## AVAILABLE DATA

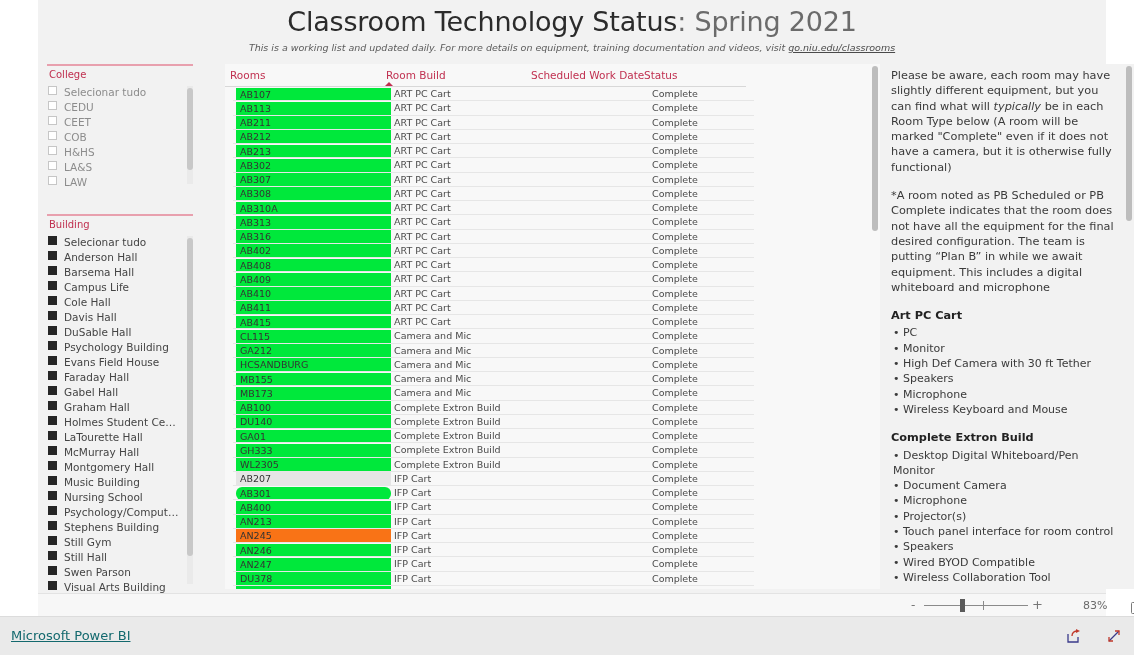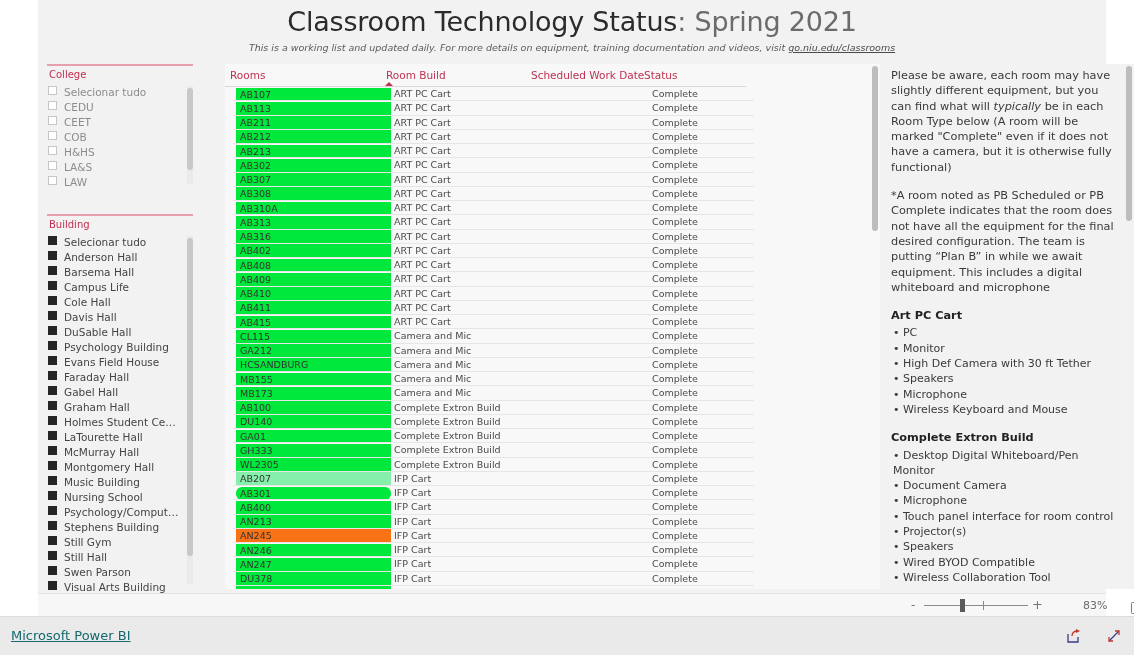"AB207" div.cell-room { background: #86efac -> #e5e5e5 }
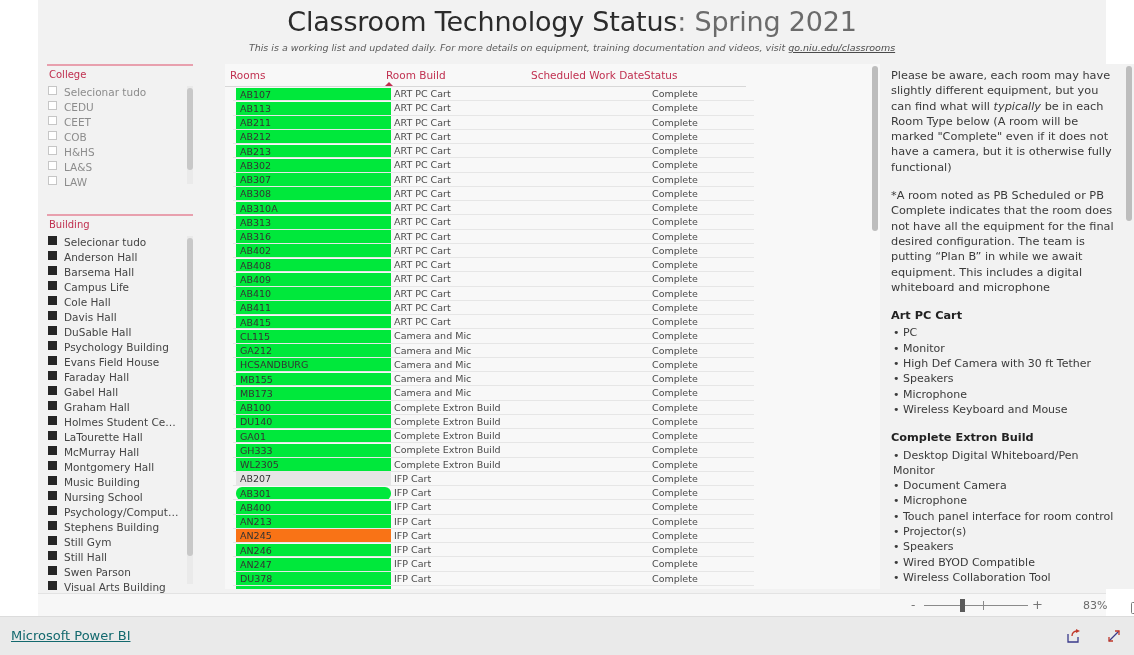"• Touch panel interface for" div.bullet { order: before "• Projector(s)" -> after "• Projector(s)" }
--
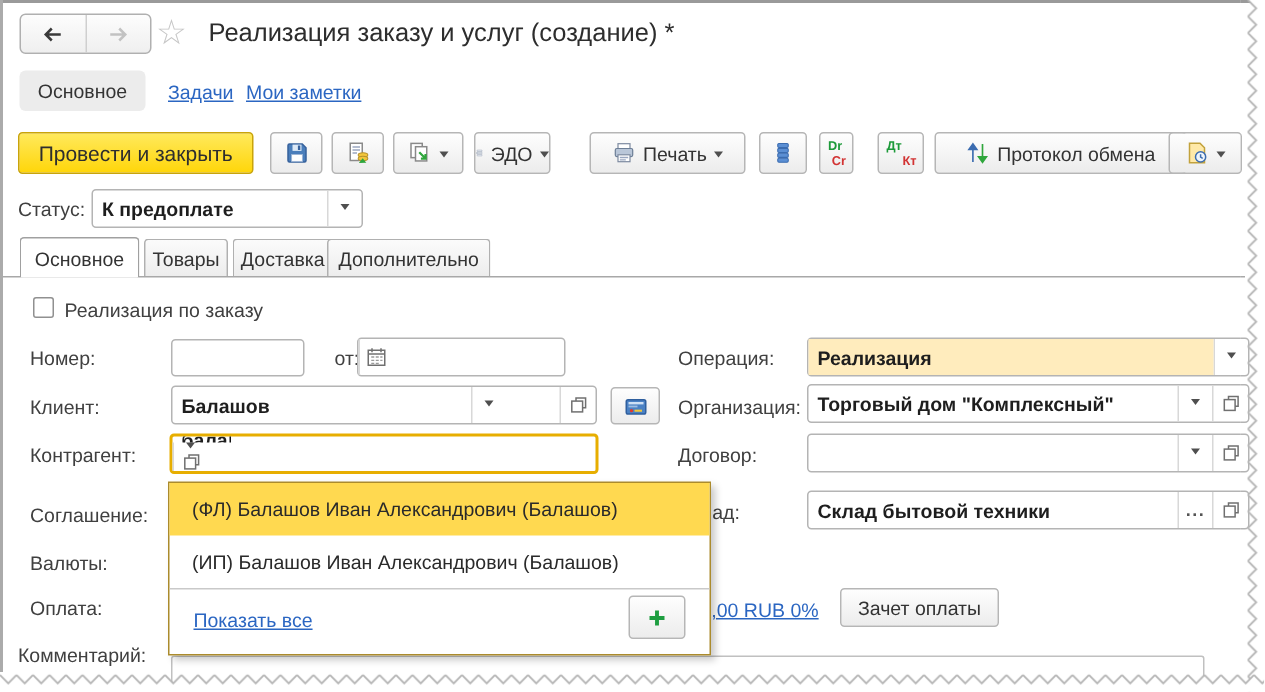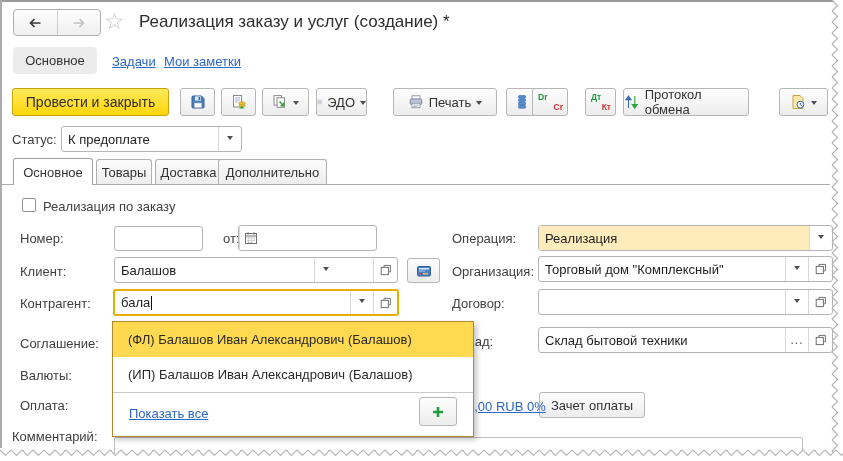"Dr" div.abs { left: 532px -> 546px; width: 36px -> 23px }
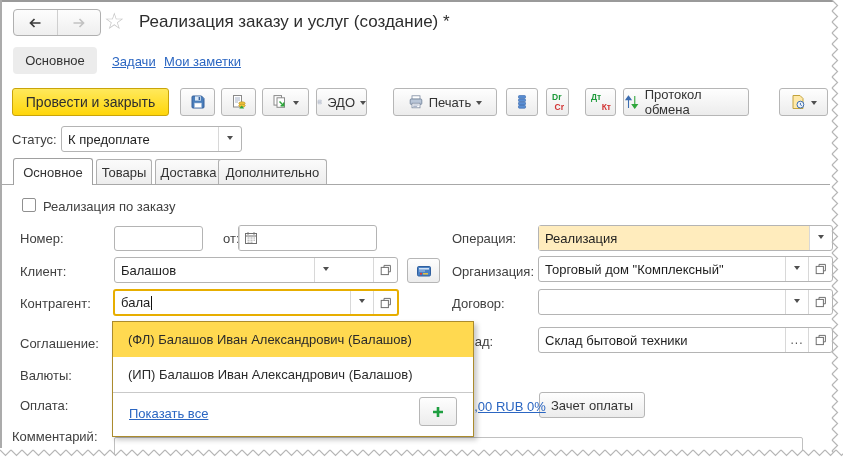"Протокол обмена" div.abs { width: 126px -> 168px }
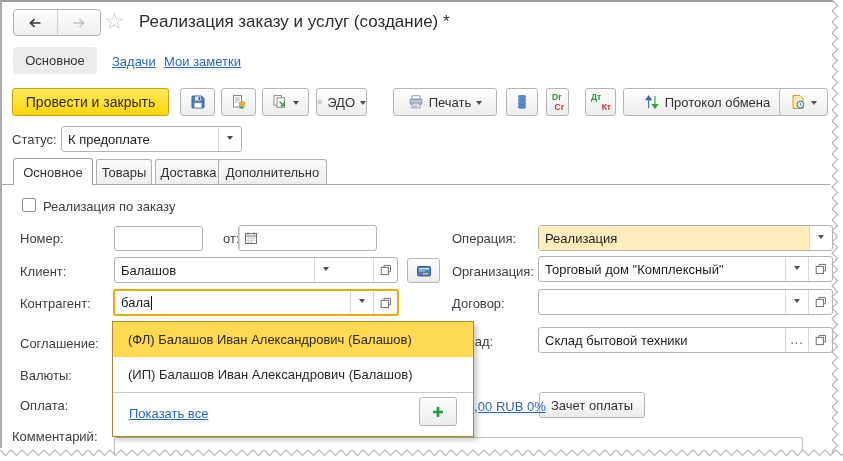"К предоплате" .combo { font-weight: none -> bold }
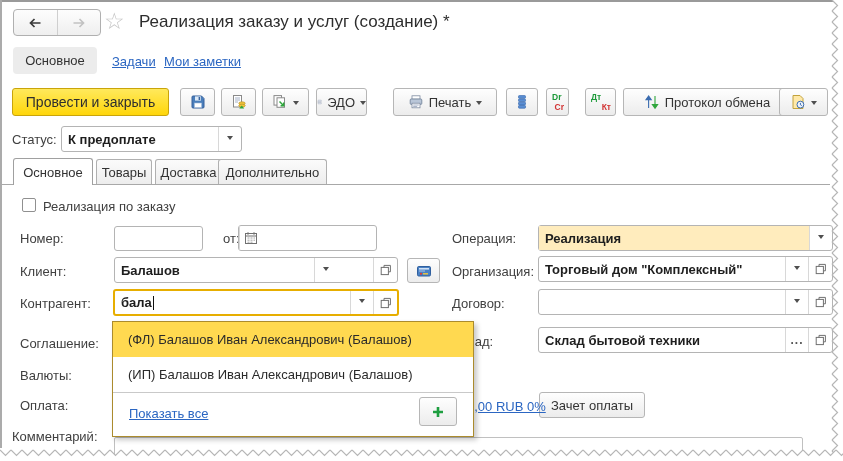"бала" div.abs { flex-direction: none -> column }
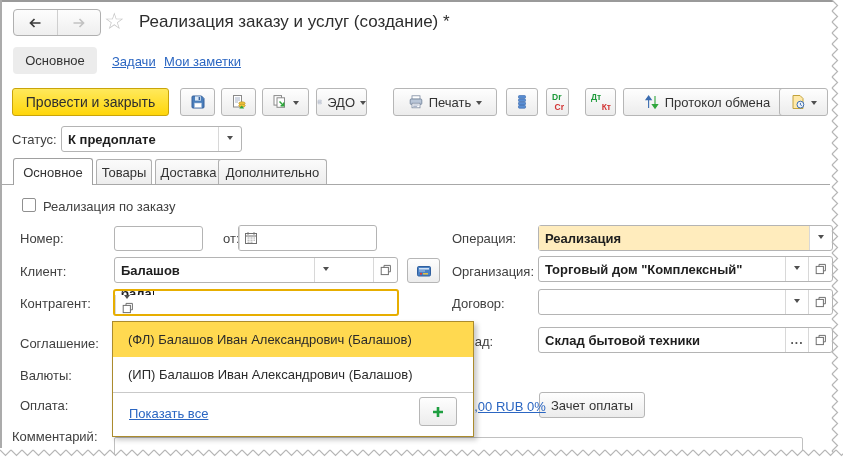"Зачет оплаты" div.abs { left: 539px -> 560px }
==
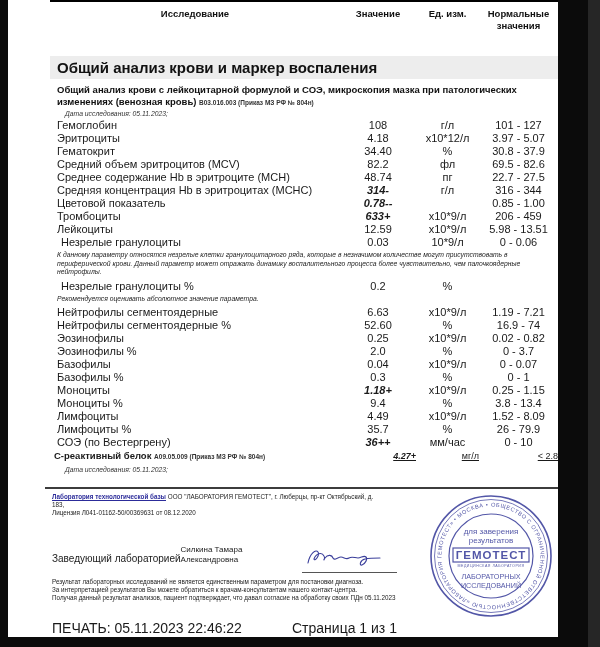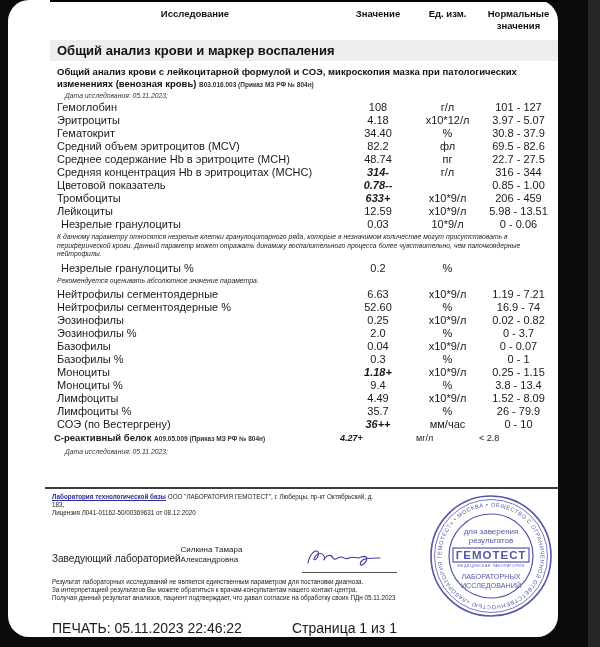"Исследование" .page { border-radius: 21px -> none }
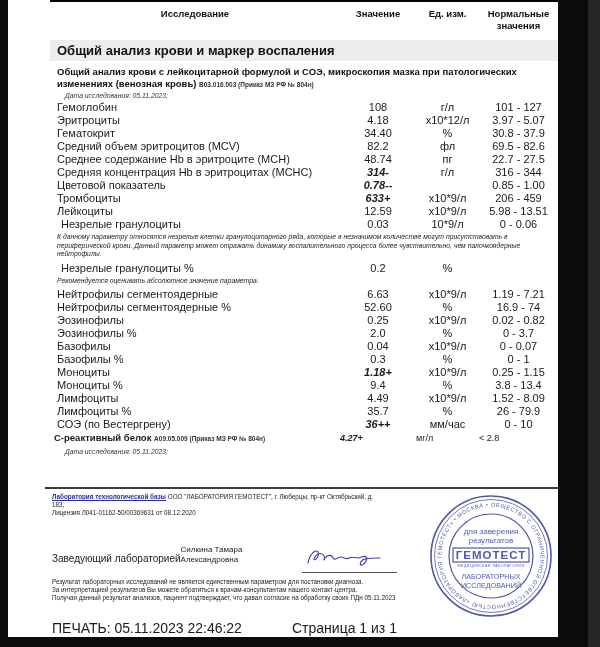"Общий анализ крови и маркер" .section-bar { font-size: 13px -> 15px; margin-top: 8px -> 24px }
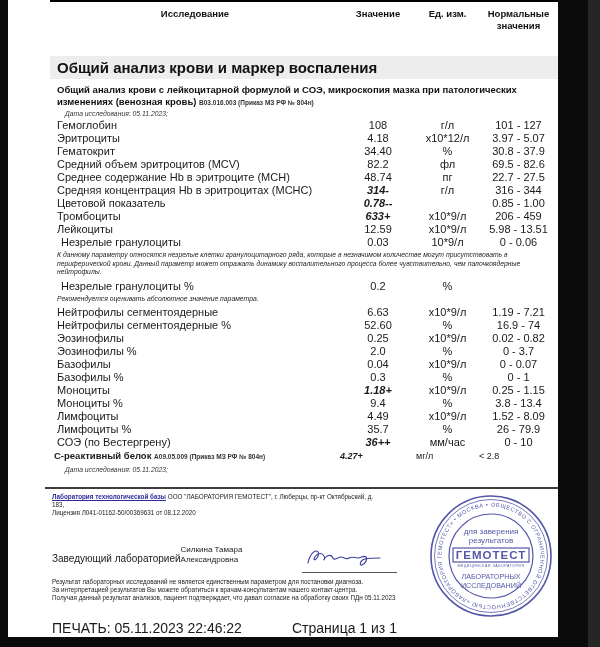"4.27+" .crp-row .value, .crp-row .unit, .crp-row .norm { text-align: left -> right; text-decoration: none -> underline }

## YOUR INSTRUCTIONS
The result should be an exact copy of only the lines above from the one that holds "анализ крови и" through the one that holds "text-align: left ->", both ends included, without pictures.

## ANSWER SECTION
"Общий анализ крови и маркер" .section-bar { font-size: 13px -> 15px; margin-top: 8px -> 24px }
"4.27+" .crp-row .value, .crp-row .unit, .crp-row .norm { text-align: left -> right; text-decoration: none -> underline }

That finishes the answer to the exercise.